We now view commemoration of the liberation of the Hebrews from Egyptian bondage as identical to the celebration of the Feast of Unleavened Bread. In Leviticus (23:5-6), however, there seems to be a distinction between the two festivals. The “Lord’s Passover” falls at dusk on the 14th day of the first month, Nisan (referred to in Torah as the month of “Aviv”). The Festival of Unleavened Bread fell on the 15th day of the same month. In Exodus 13:4 and Deut. 16:1, the New Moon is given as the memorial day for the Exodus.
Setting aside, slaughtering, and eating a paschal lamb was introduced as a celebration of the festival. The Hebrews were commanded to take a lamb for each household on the 10th of the first month (Nisan). The unblemished male lamb in its first year was kept until the 14th day and then killed at eve.
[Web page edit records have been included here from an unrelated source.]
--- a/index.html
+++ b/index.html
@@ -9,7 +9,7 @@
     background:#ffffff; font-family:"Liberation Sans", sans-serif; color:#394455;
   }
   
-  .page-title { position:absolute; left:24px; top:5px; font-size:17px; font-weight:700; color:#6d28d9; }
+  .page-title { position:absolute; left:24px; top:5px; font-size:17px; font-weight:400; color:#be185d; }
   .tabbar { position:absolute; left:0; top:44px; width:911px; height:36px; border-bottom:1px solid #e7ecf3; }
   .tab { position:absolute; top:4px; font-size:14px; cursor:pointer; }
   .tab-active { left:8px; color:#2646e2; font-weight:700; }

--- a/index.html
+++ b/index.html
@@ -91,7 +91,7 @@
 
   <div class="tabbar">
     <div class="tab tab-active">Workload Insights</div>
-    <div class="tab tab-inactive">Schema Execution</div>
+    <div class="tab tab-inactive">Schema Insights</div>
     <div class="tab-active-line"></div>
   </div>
This ritual was reminiscent of ancient pagan rituals that took place at this time of the year. Nisan was the month when sheep gave birth and sacrifices were made at the full moon on the 15th of the month.
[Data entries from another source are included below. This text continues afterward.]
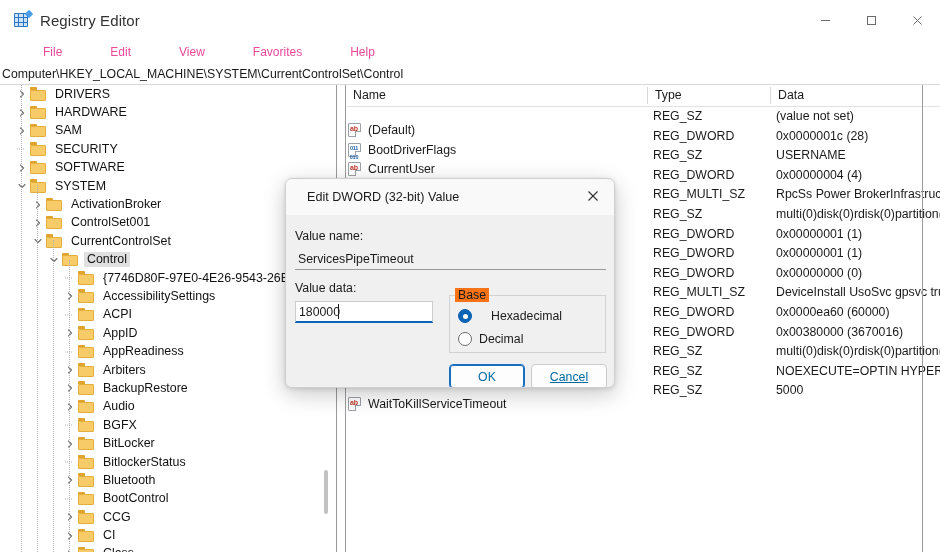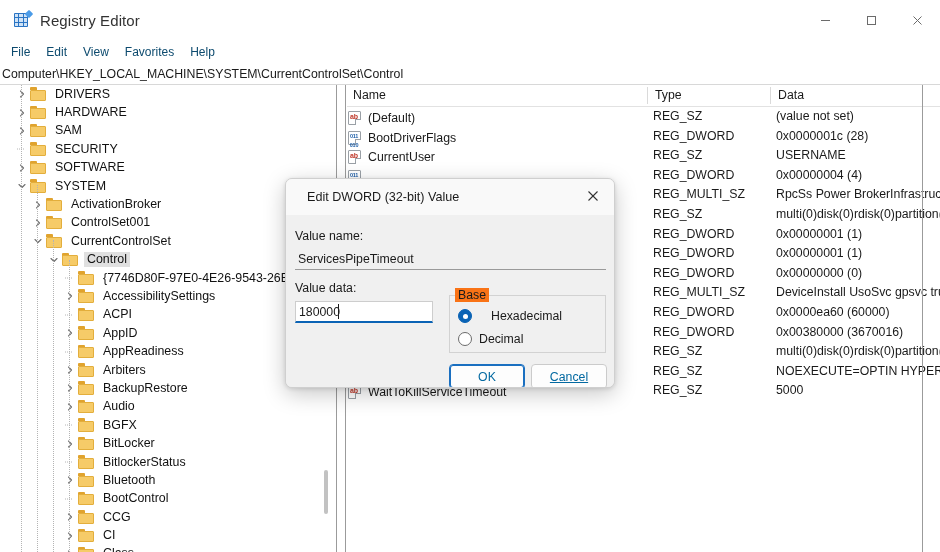--- a/index.html
+++ b/index.html
@@ -74,9 +74,10 @@
     padding-left: 3px;
   }
   .menu-item {
-    font-size: 12px; color: #0c4a6e;
+    font-size: 12px; color: #ec4899;
     padding: 3px 8px;
     white-space: nowrap;
+    margin-left: 32px;
   }
 
   

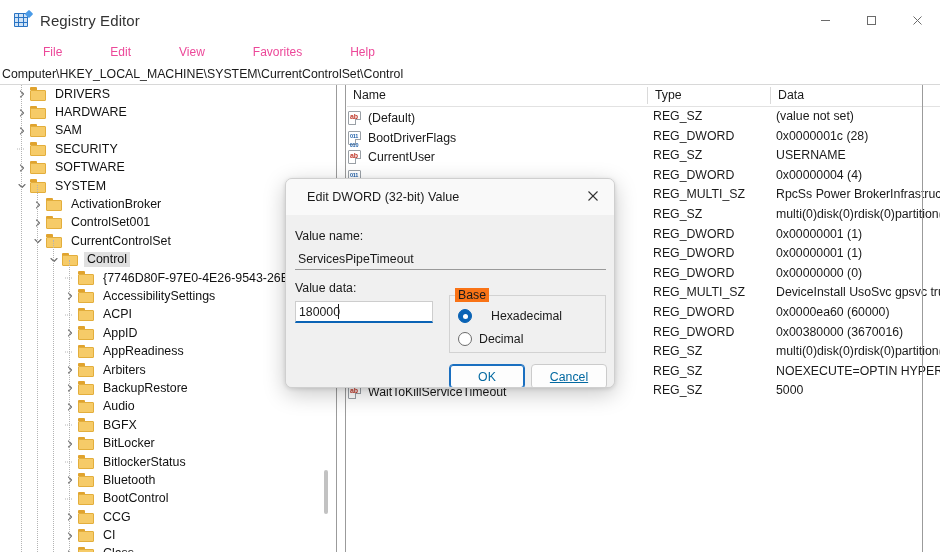--- a/index.html
+++ b/index.html
@@ -196,7 +196,7 @@
     font-size: 12.3px; color: #1a1a1a;
     white-space: nowrap;
   }
-  .c-name { position: absolute; left: 0;  top: 4px; display: flex; align-items: center; }
+  .c-name { position: absolute; left: 0;  top: 16px; display: flex; align-items: center; }
   .c-type { position: absolute; left: 306px; top: 2px; }
   .c-data { position: absolute; left: 429px; top: 2px; }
Passover also falls at the time of the beginning of the spring harvest. Leviticus 23:10-16 discusses the omer [a certain measure] of new barley that was brought to the Temple on the second day of the festival. At this time of year, the first sheaf of newly cut barley was offered up as a sacrifice. It has been suggested that the elimination of hametz (leaven), which Jews undertake before Passover, may have originated as a precaution against infecting the new crop. Thus, Hag ha-Matzot (the feast of unleavened bread), which is a name for Passover, may have originally carried this agricultural meaning. Hag ha-Aviv, or Spring Festival, is another name for the festival of Pesach. A number of remnants of the springtime origins of Pesach remain, as in the prayer for dew, and the counting of the Omer that bridges two different spring harvest periods.